Year: 2020 Source: Published online 29 March 2020. SIEC No: 20200332

Suicide clusters are significantly more common in young people. Yet, there is currently no gold-standard method for detecting suicide clusters and there is some evidence that the different methods for detecting clusters give inconsistent results. Our aim was to conduct a comparative analysis of suicide clusters in young people using 1) The scan statistic; 2) A systematic search of coronial inquests into suicide clusters and; 3) Descriptive network analysis. We sought to identify similarities and differences in cluster detection methods and to quantify rates of exposure to suicide among cluster members.

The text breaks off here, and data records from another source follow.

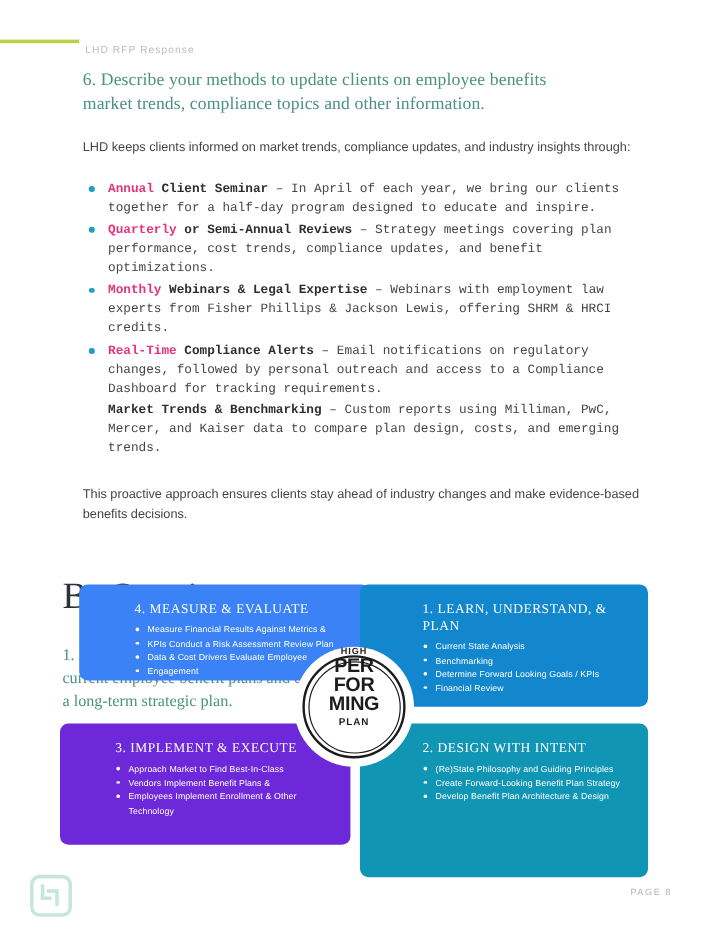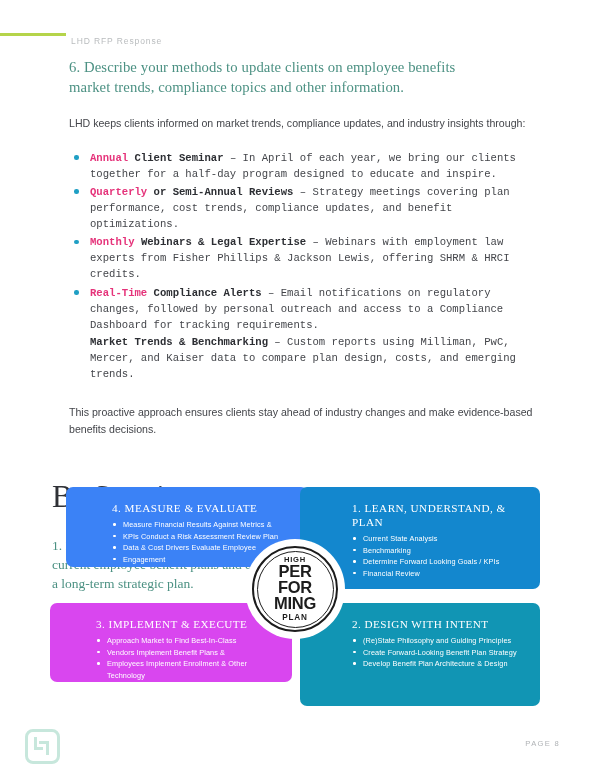--- a/index.html
+++ b/index.html
@@ -210,7 +210,6 @@
     display: flex;
     flex-direction: column;
     align-items: center;
-    justify-content: center;
     color: #1c1c1c;
     font-family: "Liberation Sans", sans-serif;
     font-weight: 700;

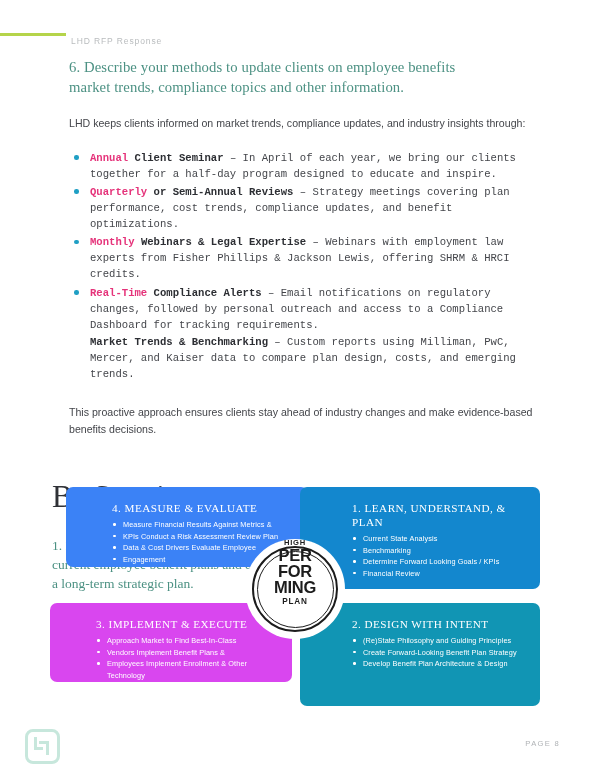--- a/index.html
+++ b/index.html
@@ -136,7 +136,7 @@
   }
   .q-tl { left: 0;     top: 0;    width: 242px; height: 80px; background: #3b82f6; margin-left: 16px; }
   .q-tr { left: 250px; top: 0;    width: 240px; height: 102px; background: #1387ce; }
-  .q-bl { left: 0;     top: 116px;width: 242px; height: 79px; background: #d946ef; }
+  .q-bl { left: 0;     top: 116px;width: 242px; height: 101px; background: #6d28d9; }
   .q-br { left: 250px; top: 116px;width: 240px; height: 103px; background: #1195b4; }
 
   .quad-inner { padding: 14px 14px 0 46px; }

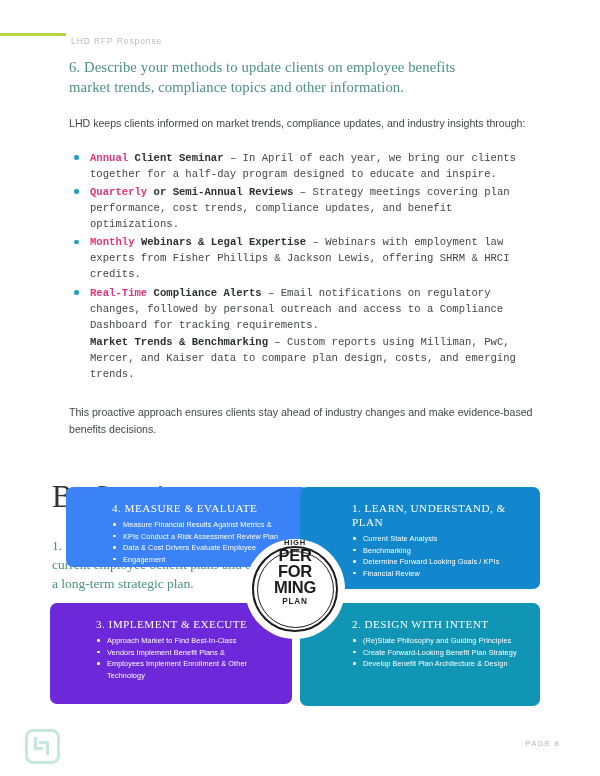--- a/index.html
+++ b/index.html
@@ -137,7 +137,7 @@
   .q-tl { left: 0;     top: 0;    width: 242px; height: 80px; background: #3b82f6; margin-left: 16px; }
   .q-tr { left: 250px; top: 0;    width: 240px; height: 102px; background: #1387ce; }
   .q-bl { left: 0;     top: 116px;width: 242px; height: 101px; background: #6d28d9; }
-  .q-br { left: 250px; top: 116px;width: 240px; height: 103px; background: #1195b4; }
+  .q-br { left: 250px; top: 116px;width: 240px; height: 128px; background: #1195b4; }
 
   .quad-inner { padding: 14px 14px 0 46px; }
   .q-tr .quad-inner, .q-br .quad-inner { padding-left: 52px; }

Suicide data were obtained from the National Coronial Information System from 2006-2015 for Australians aged 10-24 years. We included N=3027 suicides from seven Australian state and territories. Suicide clusters were determined using: 1) Poisson discrete scan statistics; 2) A systematic search of coronial inquests; and 3) Descriptive network analysis involving psychosocial links between three or more cluster members. We analysed the prevalence of suicide clusters, the geospatial overlap between clusters, the proportion of overlap among cluster members and quantified rates of exposure to suicide for each cluster method. We examined the narrative text of police and coronial reports for evidence exposure to suicide and psychosocial links between cluster members.
Eight suicide clusters (69 suicides) were identified using the scan statistic; seven (40 suicides) from coronial inquests into suicide clusters; and 11 (37 suicides) using descriptive network analysis. Of the eight clusters detected using the scan statistic, two suicide clusters were identified using descriptive network analysis and one was identified in coronial inquest reports. Of the seven coronial inquests into suicide clusters, four suicide clusters were detected using descriptive network analysis and one was detected using the scan statistic. Geospatial congruence among overlapping clusters ranged from 25 to 100%. Overall, 9.2% (12 suicides) of  3 individuals were identified using more than one cluster method. Prior exposure to suicide was 10.1% (N=7) for suicide clusters identified using the scan statistic; 32.5% (N=13) for clusters identified using coronial inquests reports; and 56.8% (N=21) for clusters identified using descriptive network analysis.
Different methods for determining suicide clusters identified different suicide clusters and cluster members. The use of multiple cluster detection methods has the potential to increase cluster response activities and suicide prevention interventions in communities that would not otherwise be detected by a single cluster method.